INFORIOT Die “Unsterblichen”-Aktionen des Südbrandenburger Neonazi-Netzes um die Webseite “Spreelichter” hat in den vergangenen Monaten für einiges mediale Interesse gesorgt. Bei geheim vor- und im Internet nachbereiteten Nachtdemos verbreiten die Neonazis ihre Thesen vom “Volkstod”, den “die Demokraten” gezielt organisieren würden.
Das Brandenburger “Mobile Beratungsteam” (MBT) hat nun einen 24-seitigen Artikel vorgelegt, der die Spreelichter-Aktionen umfassend darstellt und analysiert. Der Beitrag ist online auf der Homepage des MBT Cottbus verfügbar. Eine Printversion soll bald im Rahmen des Buches “Einblicke IV” des MBT-Trägers “Demos” erscheinen.
Bereits im Herbst des vergangenen Jahres war im “Antifaschistischen Infoblatt” ein zusammenfassender Beitrag zu den “Unsterblichen” erschienen.

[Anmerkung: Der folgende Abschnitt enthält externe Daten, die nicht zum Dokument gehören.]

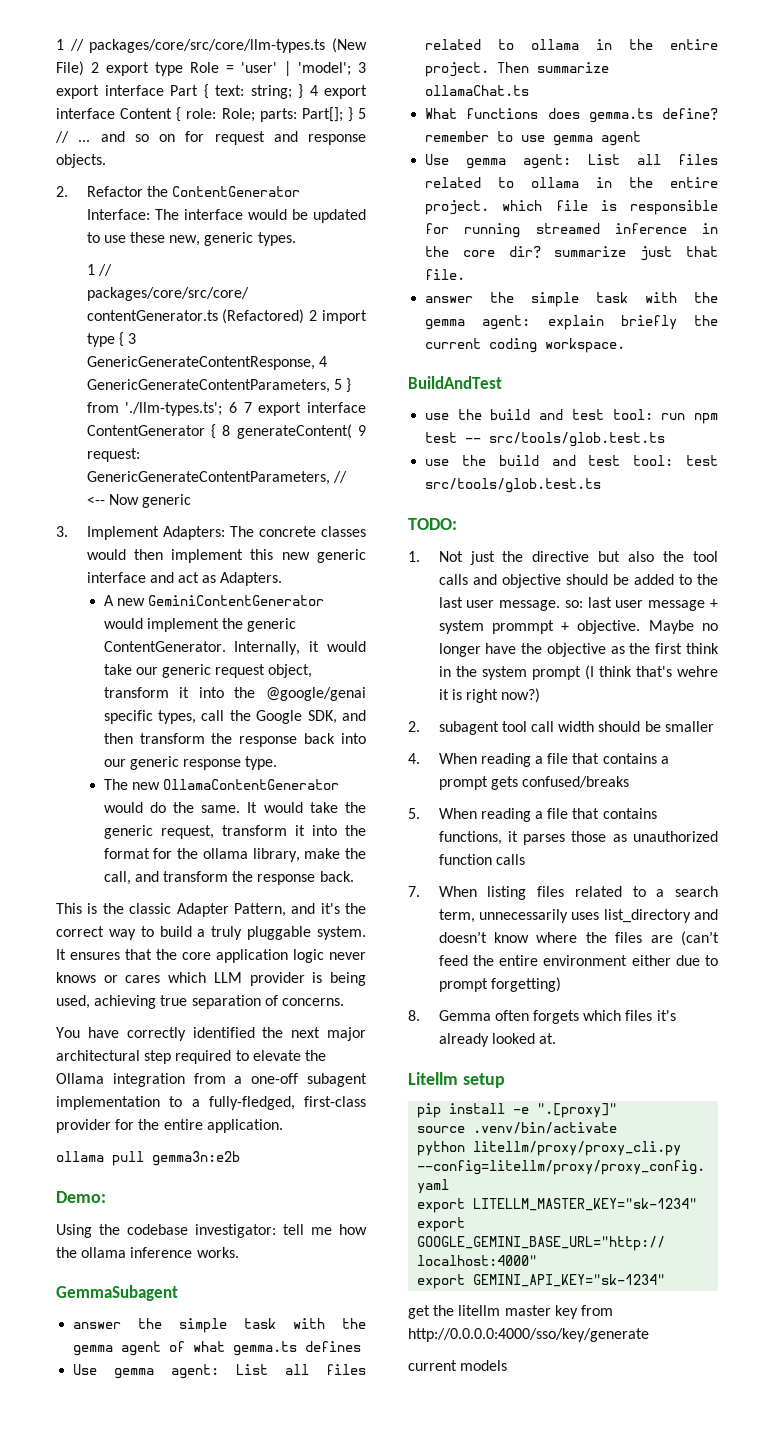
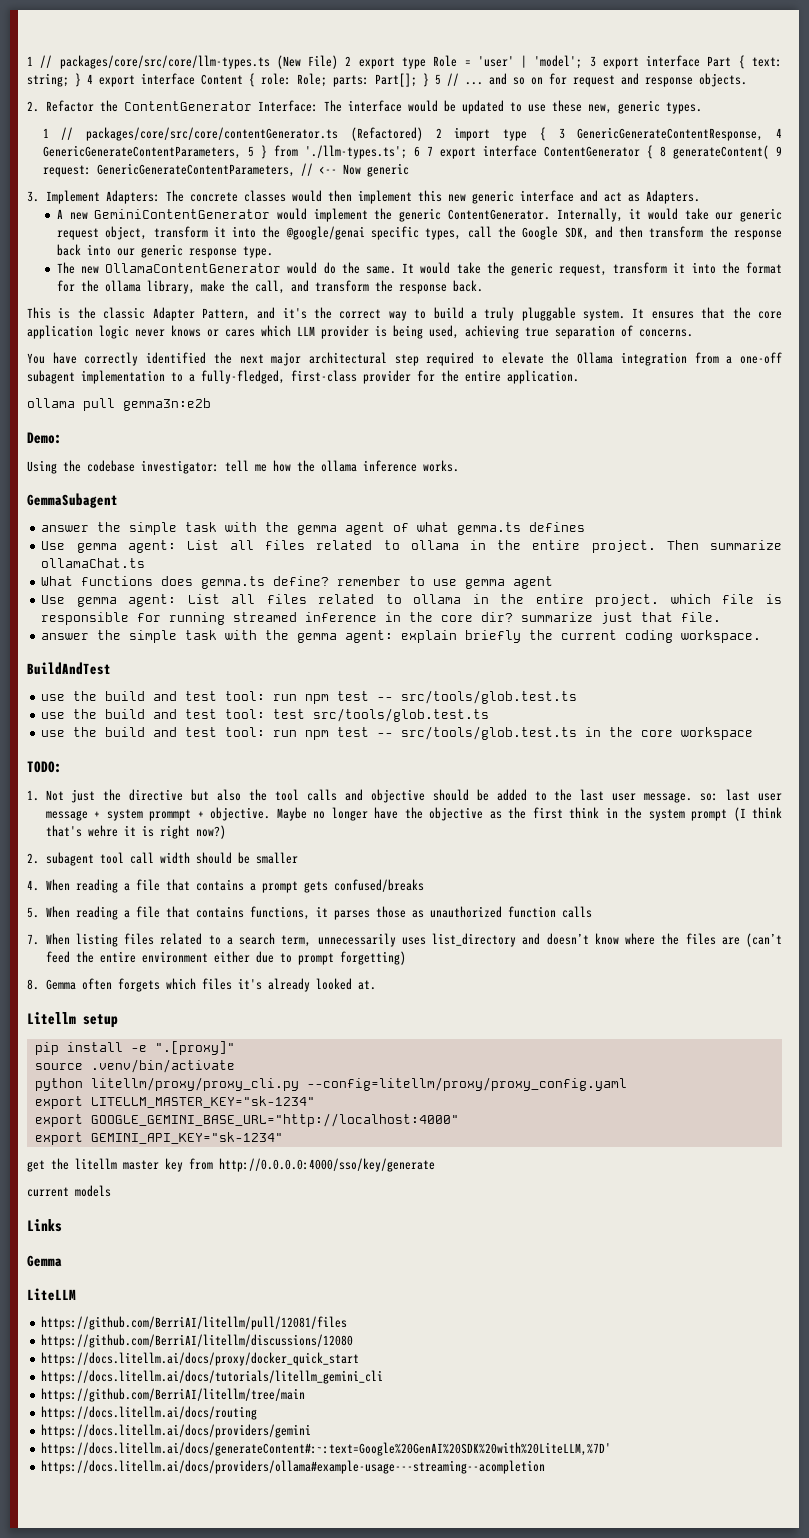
+ use the build and test tool: run npm test -- src/tools/glob.test.ts in the core workspace
+ Links
+ Gemma
+ LiteLLM
+ https://github.com/BerriAI/litellm/pull/12081/files
+ https://github.com/BerriAI/litellm/discussions/12080
+ https://docs.litellm.ai/docs/proxy/docker_quick_start
+ https://docs.litellm.ai/docs/tutorials/litellm_gemini_cli
+ https://github.com/BerriAI/litellm/tree/main
+ https://docs.litellm.ai/docs/routing
+ https://docs.litellm.ai/docs/providers/gemini
+ https://docs.litellm.ai/docs/generateContent#:~:text=Google%20GenAI%20SDK%20with%20LiteLLM,%7D'
+ https://docs.litellm.ai/docs/providers/ollama#example-usage---streaming--acompletion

Der Vorteil der MBT-Veröffentlichung ist sein Umfang. Autor Daniel Krüger hat ausreichen Platz, um zum Beispiel die Quellen der Spreelichter-Texte angemessen würdigen zu können.
Anschaulich wird deutlich gemacht: Bei den “Spreelichtern” dominiert das Cut&Paste. Zu aktuellen Kommentaren werden Texte und Material aus Regionalzeitungen (ohne Quellenangabe) genutzt und zu einer völkischen Interpretation zurechtgebogen. Die historischen Beiträge speisen sich indes zu nicht geringen Teilen aus einem schlichten, aus der Nazizeit stammenden Sekundärband über den Naziideologen Alfred Rosenberg.
Leider bleibt ein Aspekt im MBT-Text weitgehend unbeachtet: Die Frage, warum Neonazis das Mittel der unangemeldeten Nachtdemo wählen. Wozu betreiben die Neonazis diesen immensen Aufwand und nehmen ein Repressionsrisiko in Kauf (es gab im Januar umfangreiche Razzien)? Und das, obwohl die Aktionen sich nicht von selbst verständlich machen, sondern medial vermittelt werden müssen?
Wagen wir eine These: Die antifaschistische Protestpolitik der letzten Jahre dürfte dafür zu einem sehr wesentlichen Teil verantwortlich sein. Immer mehr Nazidemonstrationen werden durch Blockadeaktionen stark behindert oder sogar ganz verhindert. Es ist also kein Wunder, sondern ein Erfolg von antifaschistischen Aktionen, wenn die Neonazis sich nun heimlich verabreden müssen, wenn sie auf die Straße gehen wollen. Mit diesen neuen, defensiv ausgerichteten aber vergleichsweise solide gestalteten Formen, wie sie die “Spreelichter” repräsentieren, umzugehen, ist eine neue Herausforderung, der sich die antifaschistische Bewegung stellen muss.